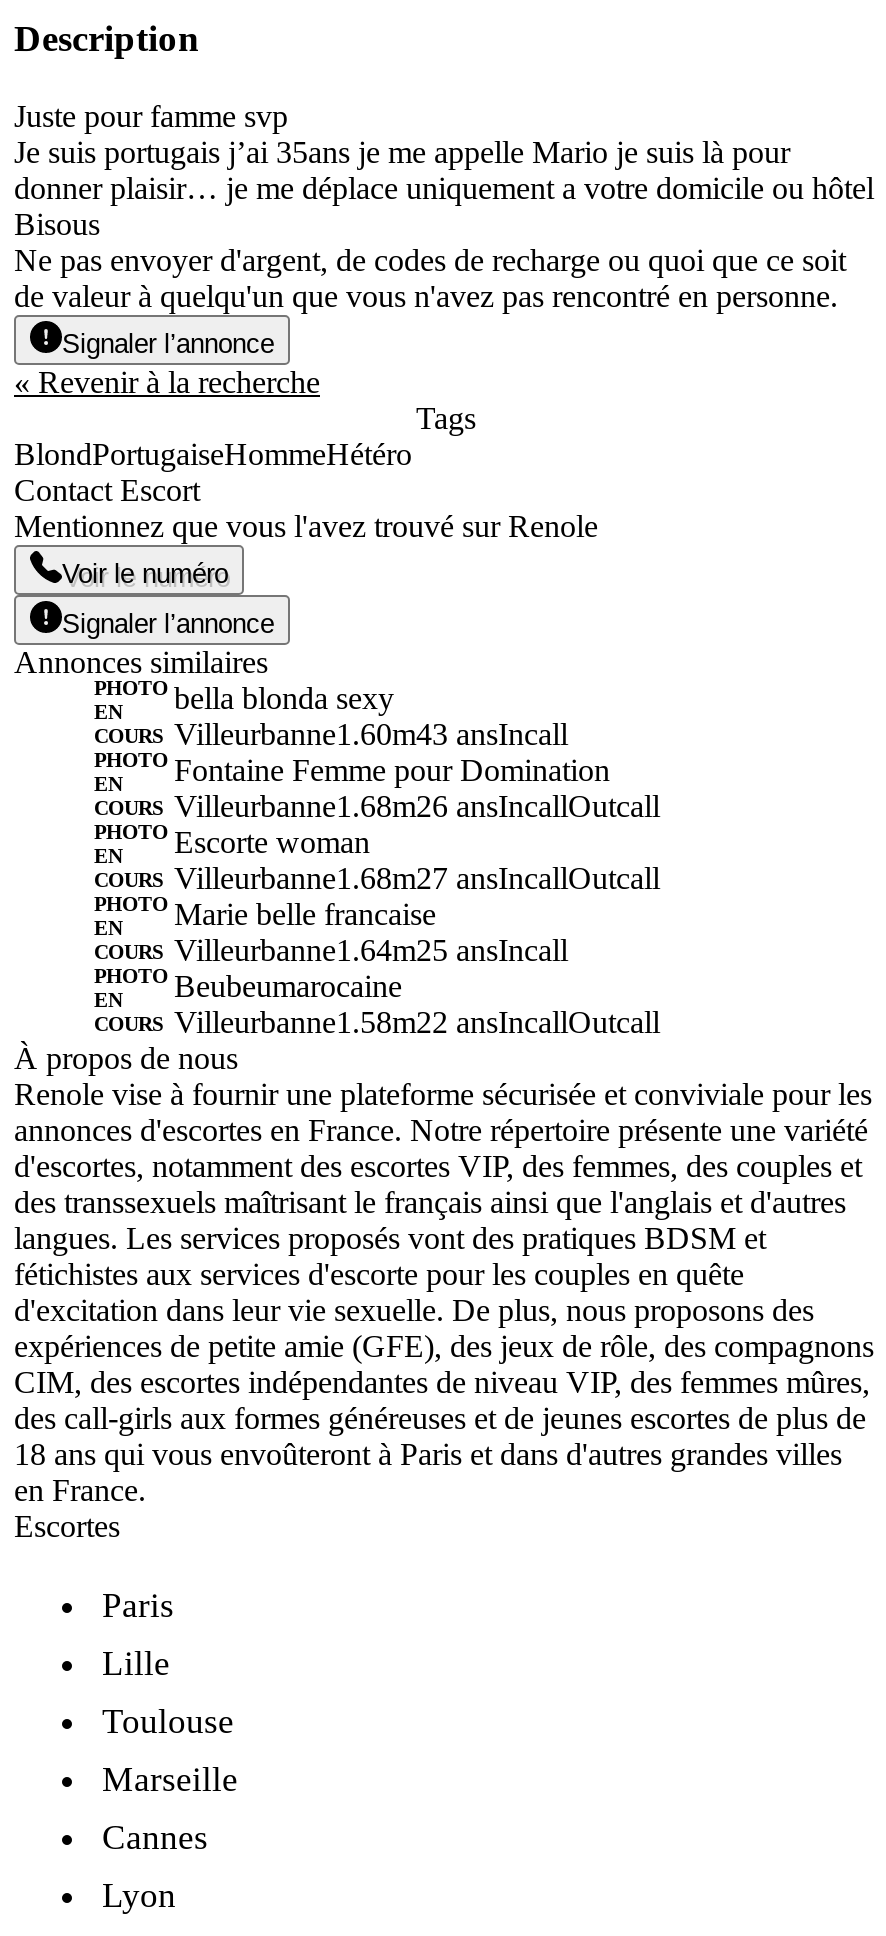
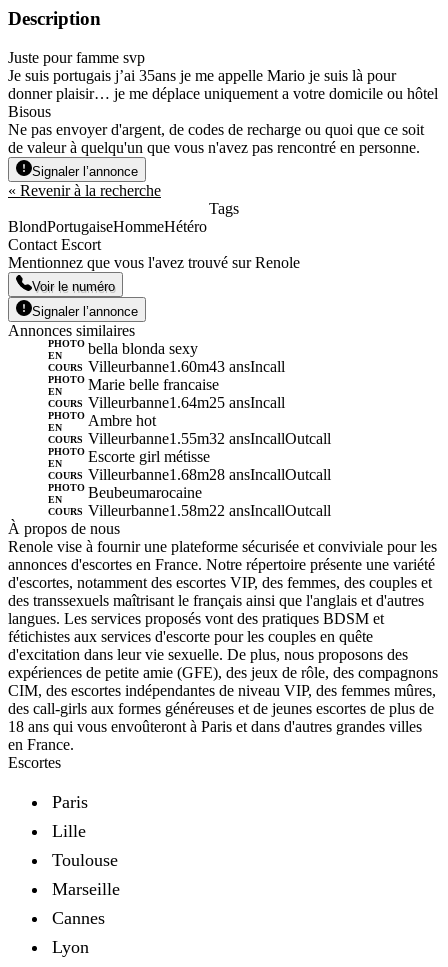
- Fontaine Femme pour Domination
- Villeurbanne1.68m26 ansIncallOutcall

- Escorte woman
- Villeurbanne1.68m27 ansIncallOutcall
+ Ambre hot
+ Villeurbanne1.55m32 ansIncallOutcall

moved up: Marie belle francaise | Villeurbanne1.64m25 ansIncall

+ Escorte girl métisse
+ Villeurbanne1.68m28 ansIncallOutcall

[Exercise requirements]: Reproduce exactly the lines from the one with "- Villeurbanne1.68m26 ansIncallOutcall" through the last line of the entries, keeping both of those lines and nothing else.

[Answer space]:
- Villeurbanne1.68m26 ansIncallOutcall

- Escorte woman
- Villeurbanne1.68m27 ansIncallOutcall
+ Ambre hot
+ Villeurbanne1.55m32 ansIncallOutcall

moved up: Marie belle francaise | Villeurbanne1.64m25 ansIncall

+ Escorte girl métisse
+ Villeurbanne1.68m28 ansIncallOutcall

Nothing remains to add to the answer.